I got these Hydrodomes off of TorontoPlantMan and set them up approx 7 weeks ago. Both have 24 inch T5HO lights above and get misted twice a week with water that has Miracle grow added to them. Grow has been impressive to say the least.
First 2 pictures are week one. 

Next 3 pictures were after 2 weeks as I moved the Crypts into their own set up


----------



## fishead (Oct 1, 2010)

*pictures from today*

So this is what the set ups look like now.

this is 1 month's growth.

1st setup has

HC "cuba" in the long tray. Have already used half a tray of it as a fore ground plant in a new Fluval Flora set up

A.R. mini that grows like a weed. I trim it once a week.

Bacopa monmieri which gets trimmed every 2 weeks.

Glosso that is just pouring out of the pot now.

Limnophilia amoratica that is coming in green. Only potted it 3 weeks ago.

Styrogyne repens that took awhile to take off just trimmed the tops and added to my "MTS" 15.

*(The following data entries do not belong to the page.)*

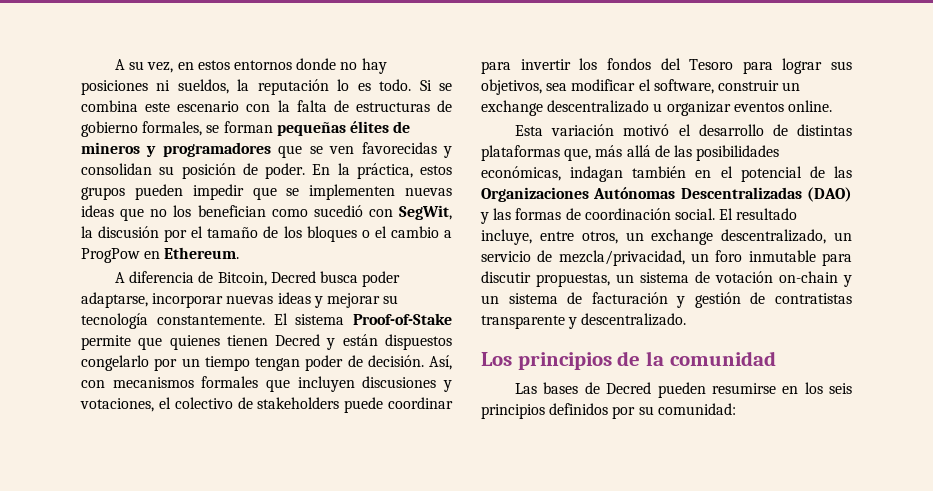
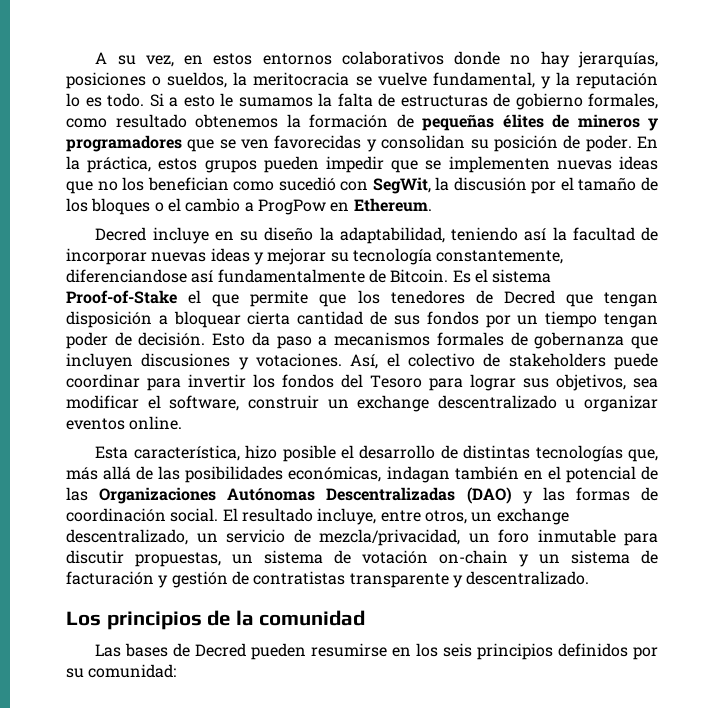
(293, 65) none -> [341,51,444,65] colaborativos
[81,79,229,95] posiciones ni sueldos, -> [578,51,659,68] [66,72,551,89] jerarquías, posiciones o sueldos, la meritocracia se vuelve fundamental, y
[439,83,453,91] [81,100,271,112] se combina este escenario con -> [169,93,313,107] a esto le sumamos
[206,121,273,133] se forman -> [66,114,414,128] como resultado obtenemos la formación de
[115,271,401,287] [81,292,148,308] A diferencia de Bitcoin, Decred busca poder adaptarse, -> [95,227,658,244] Decred incluye en su diseño la adaptabilidad, teniendo así la facultad de
[156,313,452,325] [81,334,452,350] [81,355,149,371] constantemente. El sistema Proof-of-Stake permite que quienes tienen Decred y están dispuestos congelarlo -> [436,250,564,264] [66,269,552,283] [66,290,659,307] [66,311,479,328] constantemente, diferenciandose así fundamentalmente de Bitcoin. Es el sistema Proof-of-Stake el que permite que los tenedores de Decred que tengan disposición a bloquear cierta cantidad de sus fondos
[429,355,452,370] [81,376,259,388] Así, con mecanismos formales -> [212,332,625,349] Esto da paso a mecanismos formales de gobernanza
[80,398,154,412] votaciones, -> [256,353,379,369] votaciones. Así,
[551,124,670,136] variación motivó -> [133,445,336,462] característica, hizo posible
[481,145,560,161] plataformas -> [535,445,623,462] tecnologías

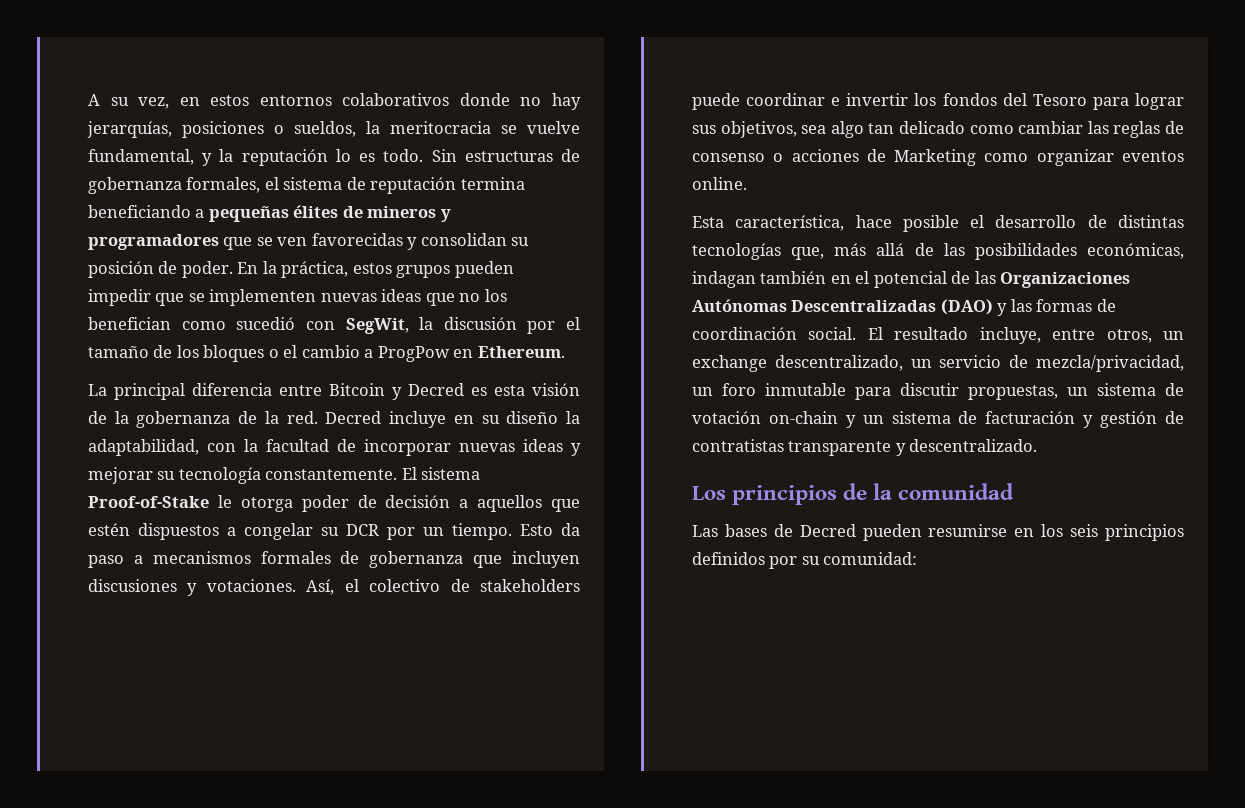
[149,93,658,110] [66,114,414,128] Si a esto le sumamos la falta de estructuras de gobierno formales, como resultado obtenemos la formación de -> [431,149,580,162] [88,177,525,194] [88,205,205,218] Sin estructuras de gobernanza formales, el sistema de reputación termina beneficiando a
(432, 205) none -> [88,383,580,400] [88,411,318,428] La principal diferencia entre Bitcoin y Decred es esta visión de la gobernanza de la red.
[451,227,547,241] teniendo así -> [207,443,236,452] con
[436,250,564,264] [66,269,552,283] [66,290,659,307] [66,311,658,328] [66,332,206,349] constantemente, diferenciandose así fundamentalmente de Bitcoin. Es el sistema Proof-of-Stake el que permite que los tenedores de Decred que tengan disposición a bloquear cierta cantidad de sus fondos por un tiempo tengan poder de decisión. -> [265,467,481,480] [88,495,580,512] [88,523,512,540] constantemente. El sistema Proof-of-Stake le otorga poder de decisión a aquellos que estén dispuestos a congelar su DCR por un tiempo.
[147,378,181,391] para -> [831,97,841,106] e
[66,395,576,412] modificar el software, construir un exchange descentralizado u -> [830,121,1184,138] [692,149,1029,166] algo tan delicado como cambiar las reglas de consenso o acciones de Marketing como
[245,445,278,459] hizo -> [855,215,892,228] hace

2nd setup which is all crypts

Cryptocoryne wendtii Mi Oyo left side

Cryptocoryne pontederiifolia middle front

Cryptocoryne undulatus middle back left

Cryptocoryne cf. affins middle back right

Cryptocoryne wendtii Tropica right side.


----------



## fishead (Oct 1, 2010)

The C. wendtii Mi Oyo is starting to flower in this set up


----------



## DaFishMan (Dec 19, 2006)

Glad to see you're still into crypts. Liking the setup. Update?


----------



## John_C (Dec 17, 2007)

*Oh !*

It's amazing how different some of our aquatic plants look like in their emersed form !


----------